TASK STATEMENT
From the opening line of the records through the line bearing "permitir ingresar un campo vacío.", set down every line exactly.

[Structured diff data]
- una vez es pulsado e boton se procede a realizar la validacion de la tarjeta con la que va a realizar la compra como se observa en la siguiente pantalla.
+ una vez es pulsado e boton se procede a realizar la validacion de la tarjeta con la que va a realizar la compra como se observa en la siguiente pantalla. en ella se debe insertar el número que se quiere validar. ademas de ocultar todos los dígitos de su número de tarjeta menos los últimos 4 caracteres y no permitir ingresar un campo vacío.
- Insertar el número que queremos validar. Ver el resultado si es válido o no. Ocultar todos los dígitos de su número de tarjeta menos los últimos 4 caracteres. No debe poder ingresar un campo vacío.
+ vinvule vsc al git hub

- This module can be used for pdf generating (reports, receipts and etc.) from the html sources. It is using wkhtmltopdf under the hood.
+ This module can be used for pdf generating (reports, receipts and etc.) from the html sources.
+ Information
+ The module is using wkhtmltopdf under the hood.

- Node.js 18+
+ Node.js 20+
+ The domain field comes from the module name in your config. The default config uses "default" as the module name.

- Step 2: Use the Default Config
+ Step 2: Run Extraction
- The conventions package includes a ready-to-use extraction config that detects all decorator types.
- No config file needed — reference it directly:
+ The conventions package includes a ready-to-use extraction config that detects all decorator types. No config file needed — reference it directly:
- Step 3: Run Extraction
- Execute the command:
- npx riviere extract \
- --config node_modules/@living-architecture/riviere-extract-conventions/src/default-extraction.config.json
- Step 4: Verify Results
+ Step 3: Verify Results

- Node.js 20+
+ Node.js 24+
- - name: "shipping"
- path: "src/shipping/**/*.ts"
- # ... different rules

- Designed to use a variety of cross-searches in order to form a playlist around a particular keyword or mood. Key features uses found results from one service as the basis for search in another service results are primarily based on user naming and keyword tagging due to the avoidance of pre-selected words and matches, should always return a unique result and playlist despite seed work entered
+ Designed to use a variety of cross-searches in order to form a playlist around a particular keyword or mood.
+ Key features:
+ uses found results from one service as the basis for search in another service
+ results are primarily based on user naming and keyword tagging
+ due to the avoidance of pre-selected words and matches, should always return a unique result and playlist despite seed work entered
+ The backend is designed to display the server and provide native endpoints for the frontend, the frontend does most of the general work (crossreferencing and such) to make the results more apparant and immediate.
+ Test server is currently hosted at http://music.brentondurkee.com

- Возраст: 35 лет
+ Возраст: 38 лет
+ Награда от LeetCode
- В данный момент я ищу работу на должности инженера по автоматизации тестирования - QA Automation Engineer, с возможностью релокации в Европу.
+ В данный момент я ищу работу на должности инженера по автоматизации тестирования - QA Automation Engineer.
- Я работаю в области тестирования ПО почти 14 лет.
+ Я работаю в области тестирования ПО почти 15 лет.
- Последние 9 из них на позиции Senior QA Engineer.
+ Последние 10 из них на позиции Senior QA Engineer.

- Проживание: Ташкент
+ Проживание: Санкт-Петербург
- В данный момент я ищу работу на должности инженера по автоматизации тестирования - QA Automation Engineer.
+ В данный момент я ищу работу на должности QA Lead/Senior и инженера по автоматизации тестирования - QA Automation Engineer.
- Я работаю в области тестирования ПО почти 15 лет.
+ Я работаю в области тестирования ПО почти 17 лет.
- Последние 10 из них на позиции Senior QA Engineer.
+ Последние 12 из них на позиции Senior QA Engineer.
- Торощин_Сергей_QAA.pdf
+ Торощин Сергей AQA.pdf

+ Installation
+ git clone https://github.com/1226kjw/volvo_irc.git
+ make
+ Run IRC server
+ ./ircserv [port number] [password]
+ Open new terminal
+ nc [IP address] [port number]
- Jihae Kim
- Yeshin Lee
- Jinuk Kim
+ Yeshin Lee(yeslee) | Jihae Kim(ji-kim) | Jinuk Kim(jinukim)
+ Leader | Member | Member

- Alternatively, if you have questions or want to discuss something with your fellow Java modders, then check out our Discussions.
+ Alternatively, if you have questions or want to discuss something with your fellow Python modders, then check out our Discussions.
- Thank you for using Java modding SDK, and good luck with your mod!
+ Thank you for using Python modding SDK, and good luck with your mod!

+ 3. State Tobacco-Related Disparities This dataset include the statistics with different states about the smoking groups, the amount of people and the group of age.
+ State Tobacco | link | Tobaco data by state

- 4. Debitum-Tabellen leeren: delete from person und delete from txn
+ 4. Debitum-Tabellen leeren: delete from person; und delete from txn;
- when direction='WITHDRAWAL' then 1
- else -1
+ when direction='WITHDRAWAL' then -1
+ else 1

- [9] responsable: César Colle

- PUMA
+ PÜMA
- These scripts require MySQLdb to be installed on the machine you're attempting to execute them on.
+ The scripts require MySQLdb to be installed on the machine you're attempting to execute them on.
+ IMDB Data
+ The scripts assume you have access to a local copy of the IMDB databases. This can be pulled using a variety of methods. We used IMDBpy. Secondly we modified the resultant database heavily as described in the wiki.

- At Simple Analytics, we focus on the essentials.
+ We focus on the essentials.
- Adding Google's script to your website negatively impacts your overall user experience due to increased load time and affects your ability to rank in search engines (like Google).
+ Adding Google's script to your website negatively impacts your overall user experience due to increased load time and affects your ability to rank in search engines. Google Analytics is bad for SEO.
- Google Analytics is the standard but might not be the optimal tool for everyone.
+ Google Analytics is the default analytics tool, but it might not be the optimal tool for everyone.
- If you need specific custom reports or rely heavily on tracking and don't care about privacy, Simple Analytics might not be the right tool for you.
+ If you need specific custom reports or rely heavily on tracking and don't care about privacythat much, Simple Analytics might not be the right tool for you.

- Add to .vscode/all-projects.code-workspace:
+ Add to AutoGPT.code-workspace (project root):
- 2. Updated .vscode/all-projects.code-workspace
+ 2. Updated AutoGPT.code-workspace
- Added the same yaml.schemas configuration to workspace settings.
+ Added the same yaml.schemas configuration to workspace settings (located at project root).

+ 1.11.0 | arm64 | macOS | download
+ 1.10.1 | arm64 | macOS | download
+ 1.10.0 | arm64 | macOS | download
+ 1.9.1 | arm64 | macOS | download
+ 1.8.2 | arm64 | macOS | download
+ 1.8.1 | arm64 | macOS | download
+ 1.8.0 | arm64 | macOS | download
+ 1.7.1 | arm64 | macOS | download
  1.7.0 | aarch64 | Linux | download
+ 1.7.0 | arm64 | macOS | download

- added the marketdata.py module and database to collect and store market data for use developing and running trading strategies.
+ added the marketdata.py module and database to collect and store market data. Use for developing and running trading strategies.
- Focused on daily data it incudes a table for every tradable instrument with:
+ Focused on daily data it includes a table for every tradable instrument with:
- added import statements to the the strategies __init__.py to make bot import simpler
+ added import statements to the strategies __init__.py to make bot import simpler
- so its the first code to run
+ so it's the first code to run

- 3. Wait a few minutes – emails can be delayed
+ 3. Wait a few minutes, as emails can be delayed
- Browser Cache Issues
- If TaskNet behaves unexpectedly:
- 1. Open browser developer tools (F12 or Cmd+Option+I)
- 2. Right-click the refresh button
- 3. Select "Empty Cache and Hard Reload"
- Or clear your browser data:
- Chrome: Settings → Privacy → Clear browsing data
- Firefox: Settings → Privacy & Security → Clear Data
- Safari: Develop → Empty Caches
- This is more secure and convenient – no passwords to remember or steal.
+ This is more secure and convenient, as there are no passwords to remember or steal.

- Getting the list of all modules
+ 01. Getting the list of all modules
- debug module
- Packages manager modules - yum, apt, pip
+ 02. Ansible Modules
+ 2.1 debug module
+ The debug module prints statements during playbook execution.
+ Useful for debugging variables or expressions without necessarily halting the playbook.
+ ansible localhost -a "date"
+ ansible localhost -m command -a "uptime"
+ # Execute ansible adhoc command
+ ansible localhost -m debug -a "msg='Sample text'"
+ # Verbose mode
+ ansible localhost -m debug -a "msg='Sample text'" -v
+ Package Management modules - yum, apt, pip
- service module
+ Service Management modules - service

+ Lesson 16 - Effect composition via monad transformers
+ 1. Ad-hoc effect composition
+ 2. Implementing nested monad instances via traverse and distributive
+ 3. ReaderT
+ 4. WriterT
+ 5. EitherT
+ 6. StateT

YOUR SOLUTION
- una vez es pulsado e boton se procede a realizar la validacion de la tarjeta con la que va a realizar la compra como se observa en la siguiente pantalla.
+ una vez es pulsado e boton se procede a realizar la validacion de la tarjeta con la que va a realizar la compra como se observa en la siguiente pantalla. en ella se debe insertar el número que se quiere validar. ademas de ocultar todos los dígitos de su número de tarjeta menos los últimos 4 caracteres y no permitir ingresar un campo vacío.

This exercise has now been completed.